__What needs to be done__.
Return every line in the entries below where the word "accent" shows up.

Records excerpted from a collection
══════════

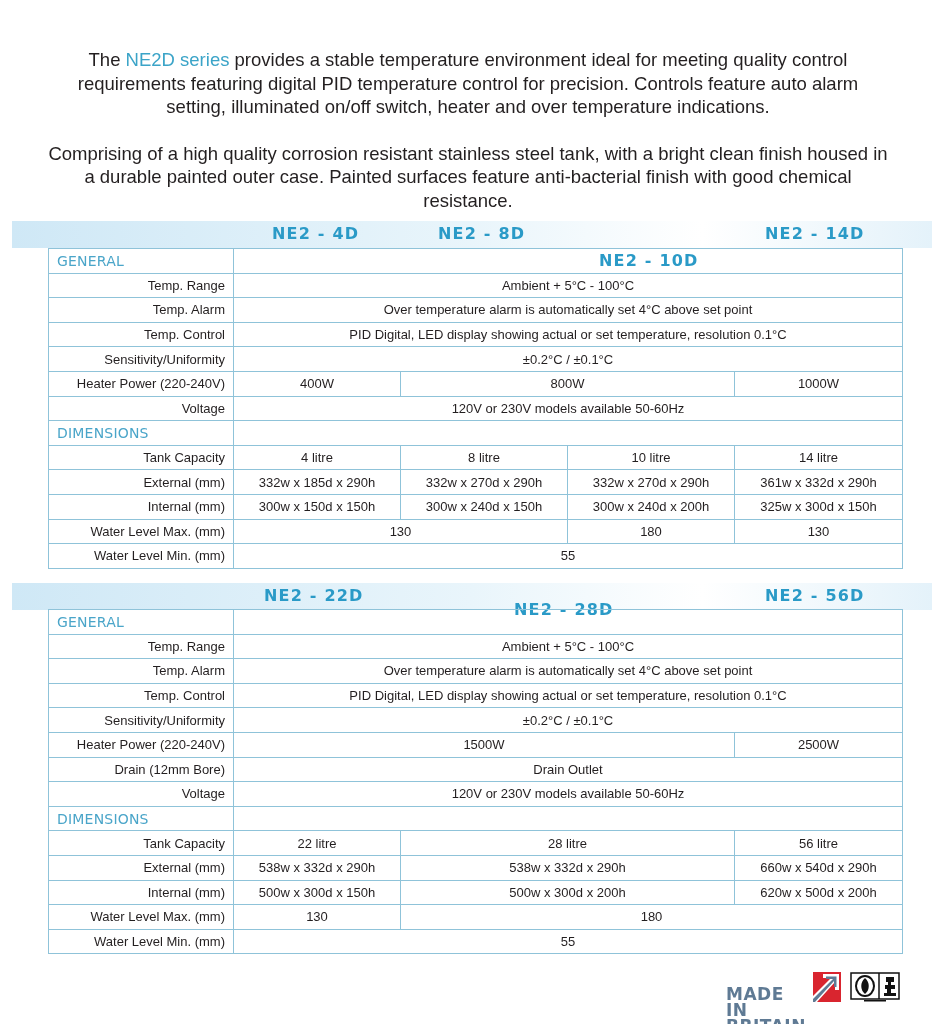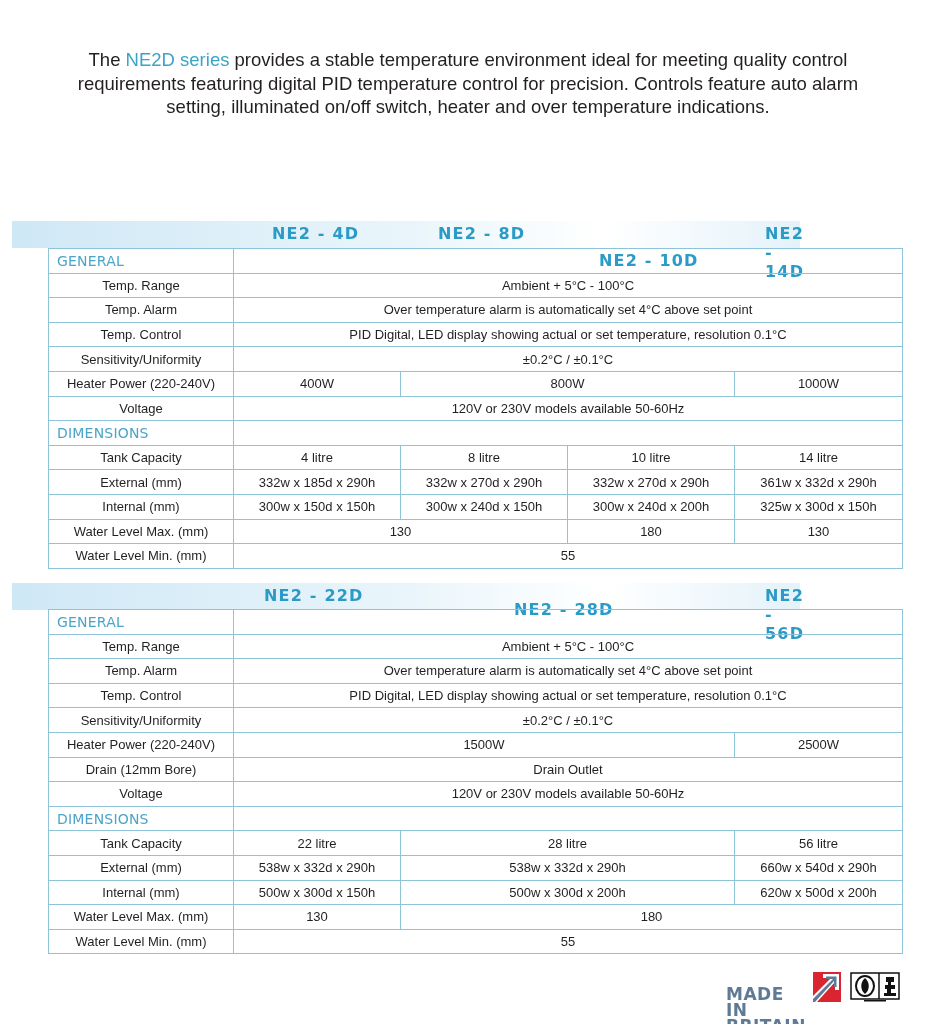--- a/index.html
+++ b/index.html
@@ -37,6 +37,7 @@
 
 <div class="intro">
   <p><span>The </span><span class="accent">NE2D series</span><span> provides a stable temperature environment ideal for meeting quality control requirements featuring digital PID temperature control for precision. Controls feature auto alarm setting, illuminated on/off switch, heater and over temperature indications.</span></p>
+  <p>Comprising of a high quality corrosion resistant stainless steel tank, with a bright clean finish housed in a durable painted outer case. Painted surfaces feature anti-bacterial finish with good chemical resistance.</p>
 </div>
 
 <div class="band" style="top:221px;">

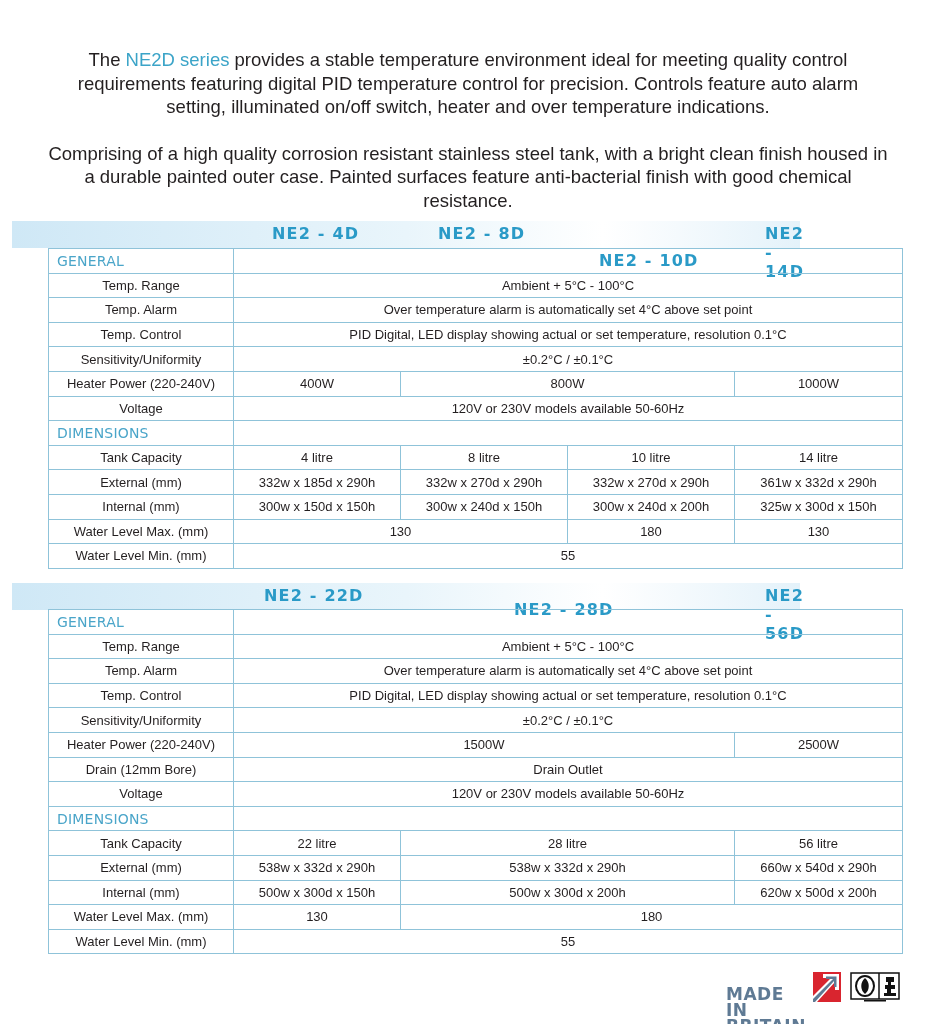--- a/index.html
+++ b/index.html
@@ -10,7 +10,7 @@
     .intro p { margin: 0 0 23px 0; }
     .accent { color: #3ba4c8; }
 
-    .band { position: absolute; left: 12px; width: 788px; height: 27px;
+    .band { position: absolute; left: 12px; width: 920px; height: 27px;
             background: linear-gradient(to right, #cfe8f6 0%, #e9f5fb 50%, #ffffff 75%, #e4f2fa 100%); }
     .band .model { position: absolute; top: 3px; font-family: "DejaVu Sans", sans-serif;
                    font-weight: bold; font-size: 16px; letter-spacing: 1.2px; color: #2a9ac7; }

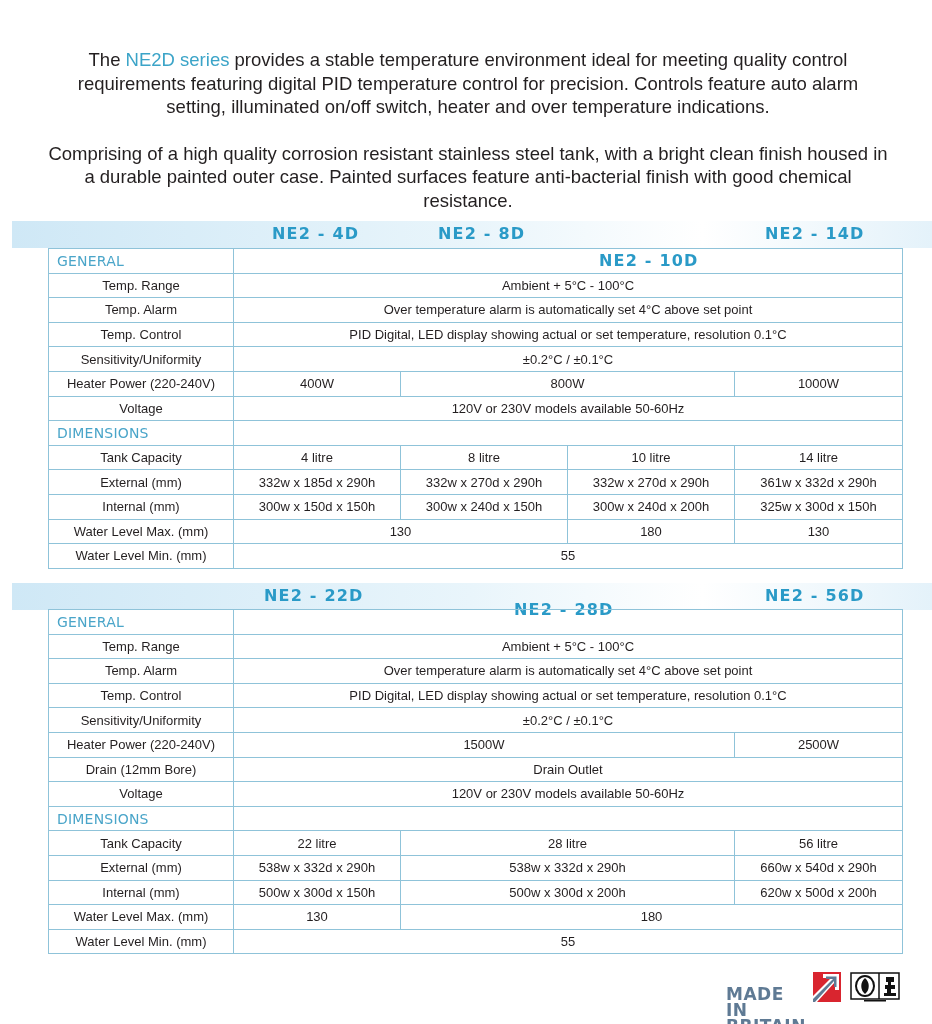--- a/index.html
+++ b/index.html
@@ -19,7 +19,7 @@
                  table-layout: fixed; font-size: 13px; }
     table.spec td { border: 1px solid #8fc3d9; height: 23.6px; padding: 0 8px;
                     text-align: center; white-space: nowrap; color: #231f20; }
-    table.spec td.lbl { text-align: center; }
+    table.spec td.lbl { text-align: right; }
     table.spec td.sec { text-align: left; color: #4aa5c9; font-size: 14px;
                         font-family: "DejaVu Sans", sans-serif; letter-spacing: 0.2px; }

══════════

__Solution to this task__.
   <p><span>The </span><span class="accent">NE2D series</span><span> provides a stable temperature environment ideal for meeting quality control requirements featuring digital PID temperature control for precision. Controls feature auto alarm setting, illuminated on/off switch, heater and over temperature indications.</span></p>
     .accent { color: #3ba4c8; }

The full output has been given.